DATA TO EXAMINE below:

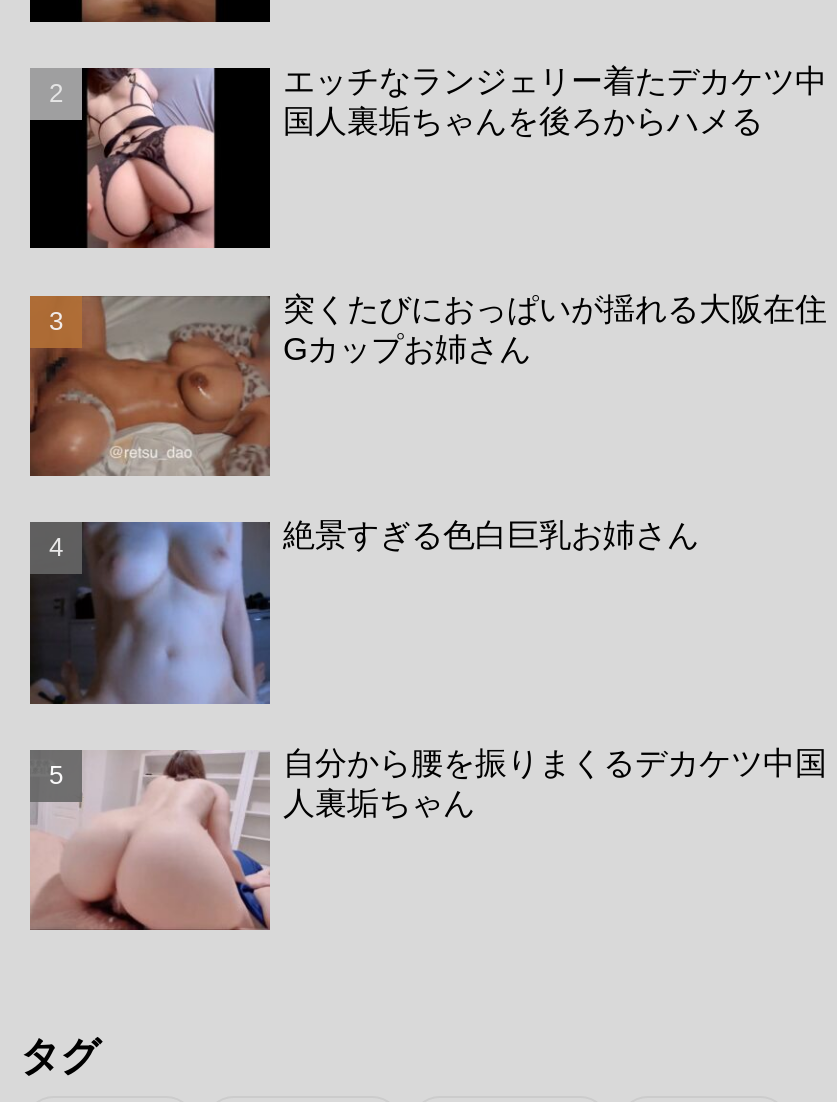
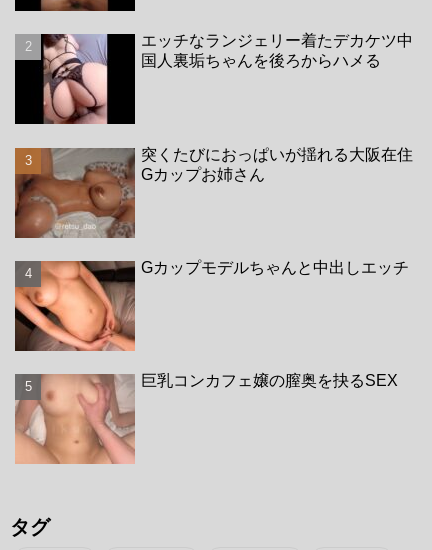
- [image]
- 絶景すぎる色白巨乳お姉さん
+ [image]
+ Gカップモデルちゃんと中出しエッチ

- [image]
- 自分から腰を振りまくるデカケツ中国
- 人裏垢ちゃん
+ [image]
+ 巨乳コンカフェ嬢の膣奥を抉るSEX
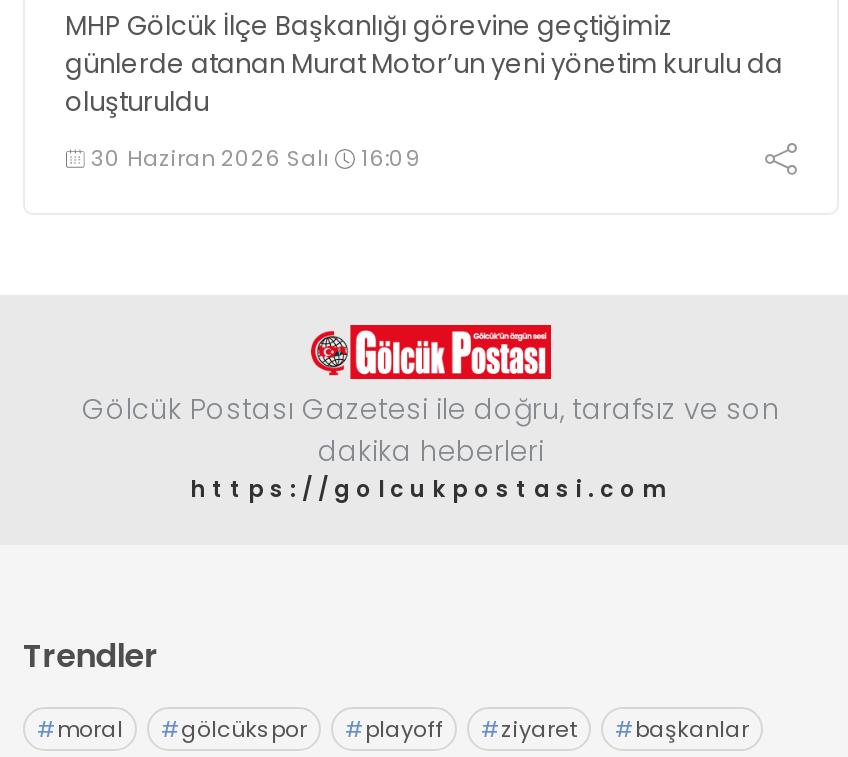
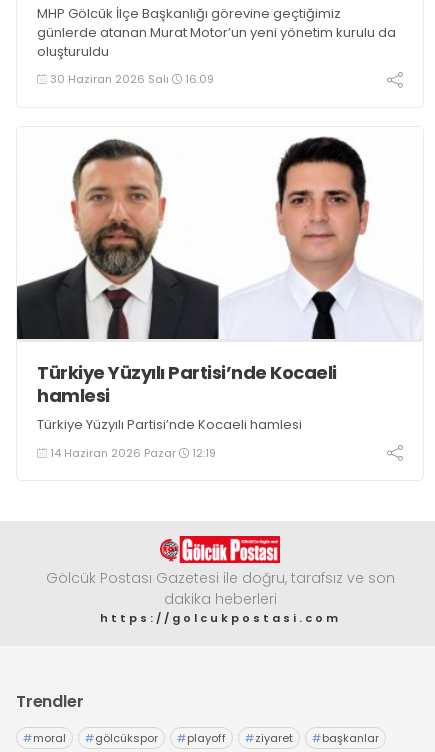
+ [image]

+ [image]
+ Türkiye Yüzyılı Partisi’nde Kocaeli
+ hamlesi
+ Türkiye Yüzyılı Partisi’nde Kocaeli hamlesi
+ 14 Haziran 2026 Pazar
+ 12:19
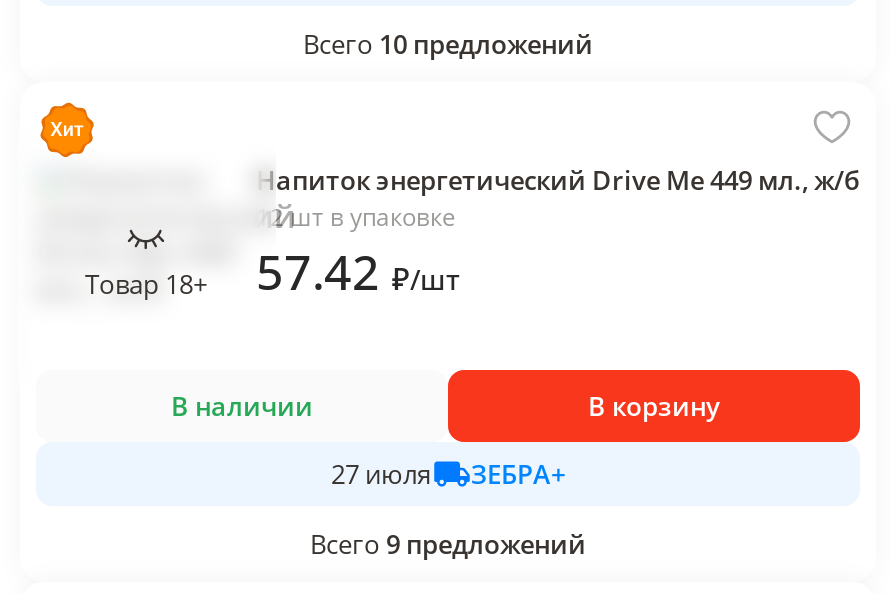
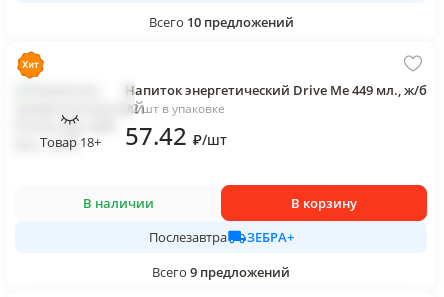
- 27 июля
+ Послезавтра
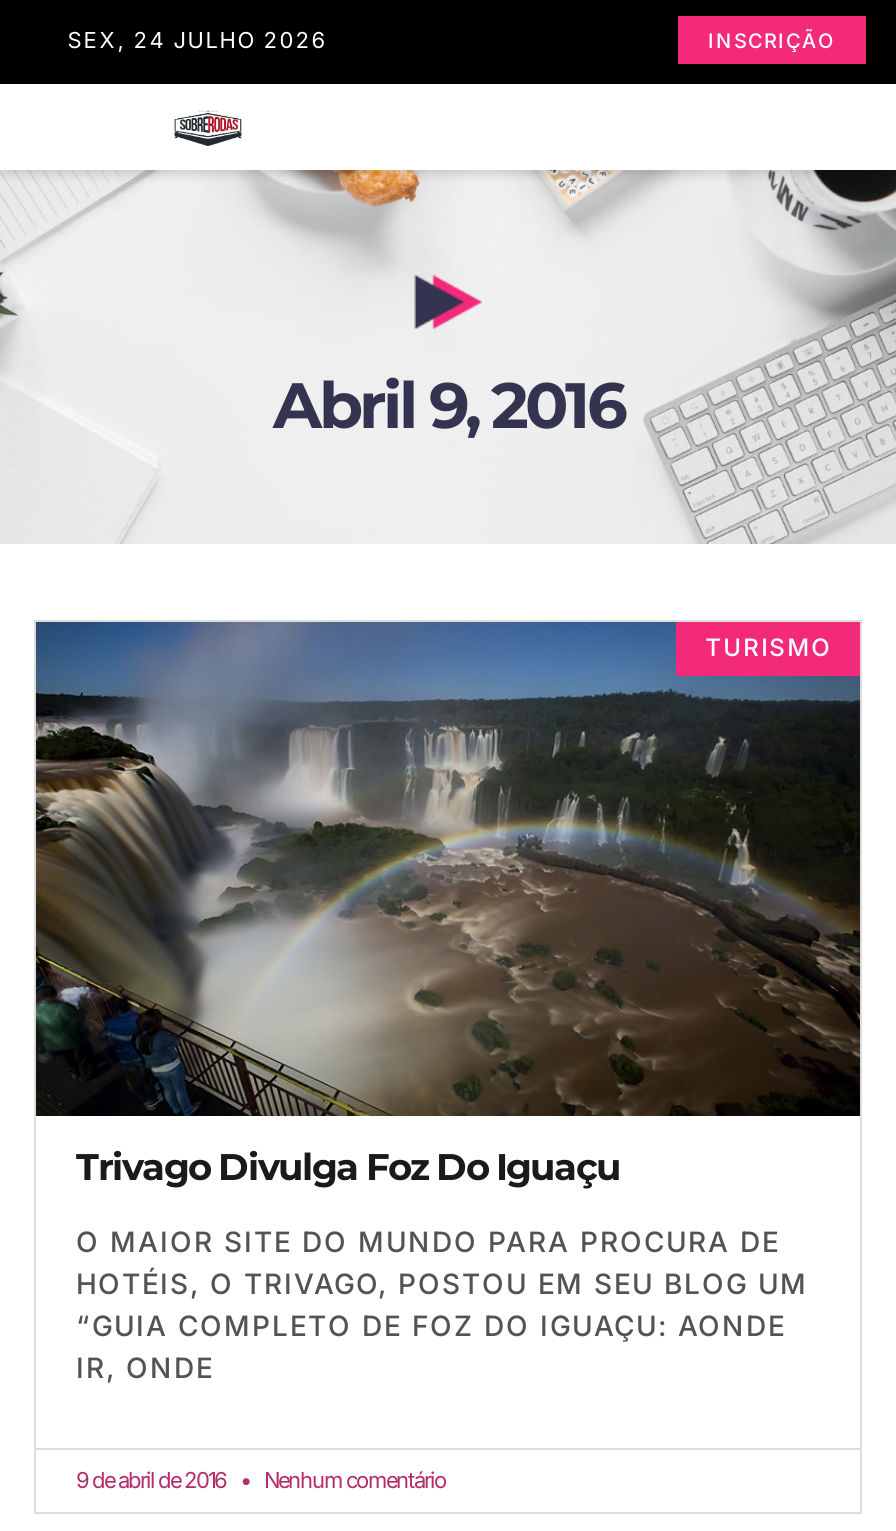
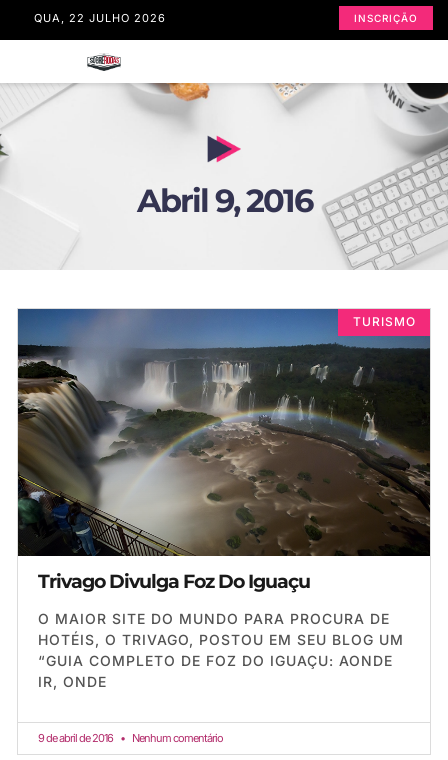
- SEX, 24 JULHO 2026
+ QUA, 22 JULHO 2026
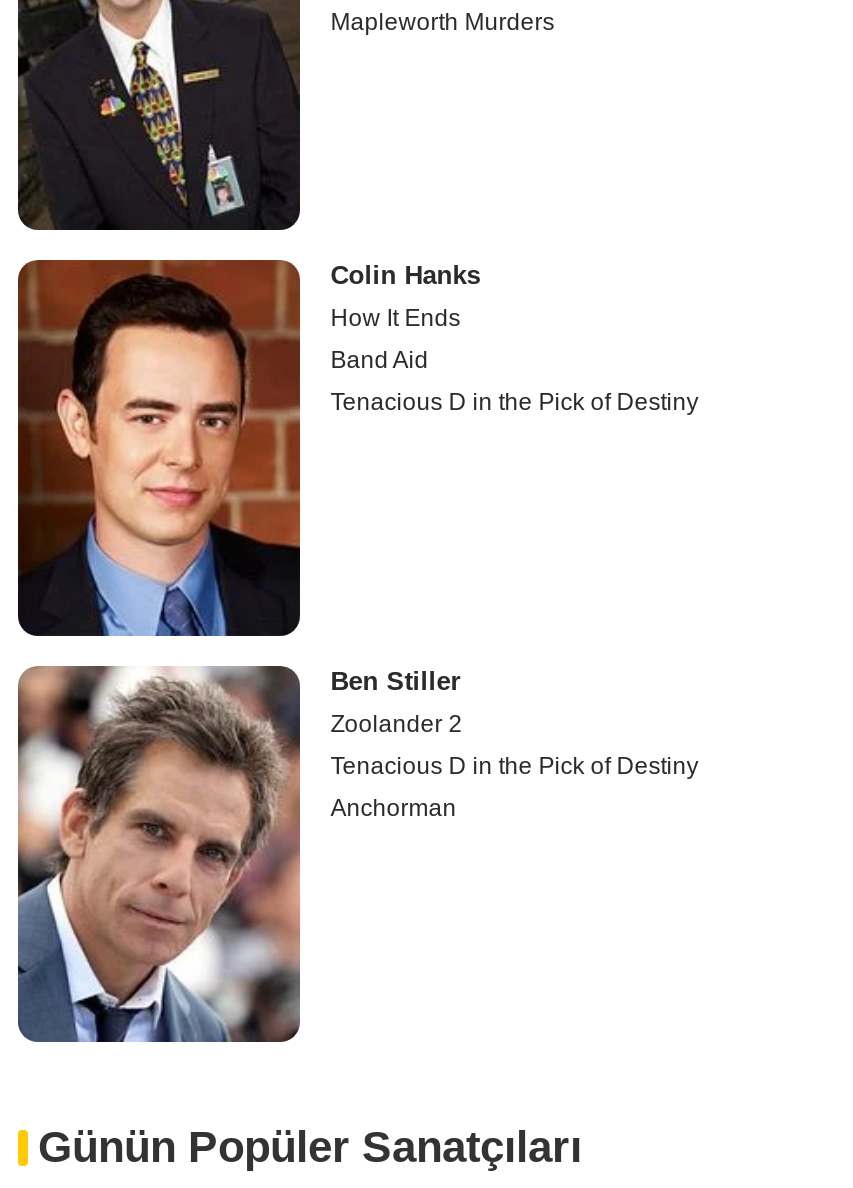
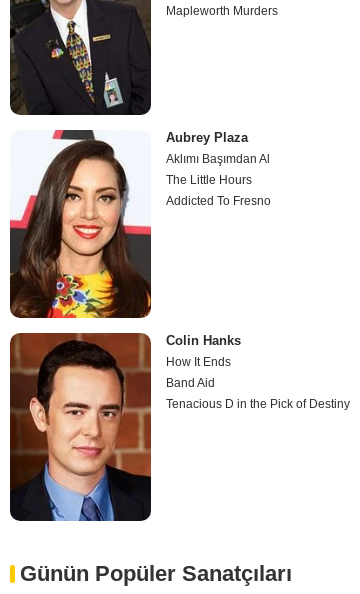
+ [image]
+ Aubrey Plaza
+ Aklımı Başımdan Al
+ The Little Hours
+ Addicted To Fresno

moved down: [image] | Colin Hanks | How It Ends | Band Aid | Tenacious D in the Pick of Destiny

- [image]
- Ben Stiller
- Zoolander 2
- Tenacious D in the Pick of Destiny
- Anchorman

End of DATA TO EXAMINE.

For each line above that includes "Destiny", make a copy.

moved down: [image] | Colin Hanks | How It Ends | Band Aid | Tenacious D in the Pick of Destiny
- Tenacious D in the Pick of Destiny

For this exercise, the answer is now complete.